Beyond

"...they were raised to superior heights, but lowered themselves in humility in respect for the Source of their power."

"That which is beyond our sensory perception is vast, mysterious, and awesome beyond our imagination, but not definable. Most men have a word for this--God."

"In the Heavens above, a single bright sun is reflected in the waters of the world."

--from Soul Sword: The Way and Mind of a Zen Warrior by Vernon Kitabu Turner

Teapot

I suppose that self discovery begins by looking out, looking up. Only then, perhaps, can I look in and begin to understand my motives, my knee jerk reactions to life's little curve balls, my ability--or inability--to shake things off and get up when some crazy circumstance knocks me on my ass. But where out? Where up?
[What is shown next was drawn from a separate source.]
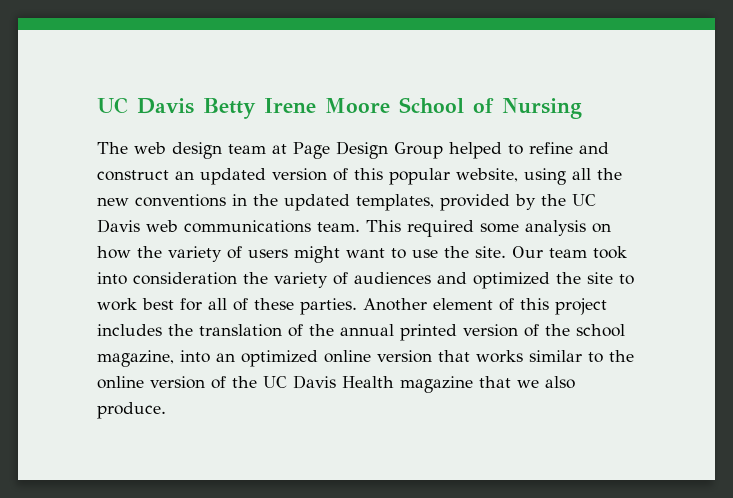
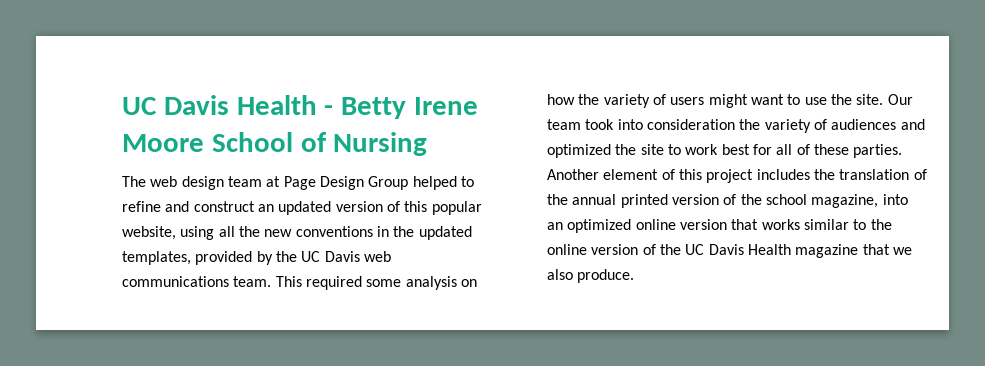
[97,97,194,114] UC Davis -> [122,95,334,115] UC Davis Health -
Artifacts of my family history lie scattered across my bed, spill over the edge onto the floor. Letters and diaries. Land deeds. Cemetery records and headstone rubbings. Newspaper clippings. Drafts of family trees scratched onto parchment with fine-point calligraphy nibs. Dog-eared photographs and VHS tapes from which faces smile out at me with teeth and eyes I recognize from my bathroom mirror. This is looking out, looking away from myself to understand how I came to be this very personality in this very body.

But looking out, farther out, includes the phenomenon of the vision quest. Here, I visit cemeteries, old houses, strip-mall parking lots that used to be an ancestor's wheat fields. I stand on pseudo-sacred plots of space and wait for some diaphanous energy to rise up through the soles of my feet and strike me down, bring me to tears, and paint vivid, omniscient pictures behind closed eyelids. Yes, the vision quest is a physical looking out, but one too elusive to lead me down any real, substantive path toward self discovery.

So I look up.

I was raised in a Christian home. I was sent to a Christian school. I went to Sunday School and learned the words to the songs, the parables, the beatitudes, the ten commandments. I learned patience by sitting through long sermons, during which I was not allowed to wiggle or sleep. And through all this, I was taught to look up for salvation, forgiveness, strength, peace, love, nourishment. God was the answer.

As a young child, my grasp on the directives passed down to me by the church was limited to my ability to recite from memory certain passages from the Bible; if I could recite perfectly, I was a Christian. I was saved. I was going to Heaven. And Jesus loved me no matter what. That was all well and good, but there were things I didn't understand, and I was only allowed to ask certain questions.

My first question, ironically, had to do with the language of the church. The phrase engraved across the great wooden alter at the front of our church read, "THIS DO IN REMEMBERANCE OF ME." THIS DO. THIS DO. Shouldn't it be DO THIS? It was all wrong. Someone had made a terrible mistake. Hadn't anyone noticed? Should I say something?

My habit of questioning the church, religion, doctrine, God Himself, this habit has become a talent I continue to develop, mostly because I have no choice. Little questions pop up all the time--at restaurants, at movies, in dreams--and nothing has an answer. Who am I? Why am I here? What divine wisdom have I been missing in my twenty-seven years on this planet?

So to look inside myself and try to understand the mysteries that simmer beneath my skin. I look out at the things close to me: my family, my history, my artifacts. And I look up. And I feel dizzy, and sick, and thrilled, and ecstatic, and childlike, and stupid, and enlightened all at once. Reverse vertigo. The same feeling I had the day I stood beneath the watertower and looked up.

Water, the archetype of purity, renewal, power, and strength. And tower, a place from which to look out from horizon to horizon, a sentinel that guards a little piece of sacred space. A watertower stands over Madelia, my Wonderland. And somewhere in the back of my mind, a child sits in the back seat of a car. She sits between her brother and sister; she sits on her knees so she can see up ahead through the windshield. She catches the first sliver glimpse of the watertower, and she is filled with anticipation. She is Alice falling down the rabbit hole. She is me. And she chants in a haunting echo, "I see the watertower! I see the watertower!"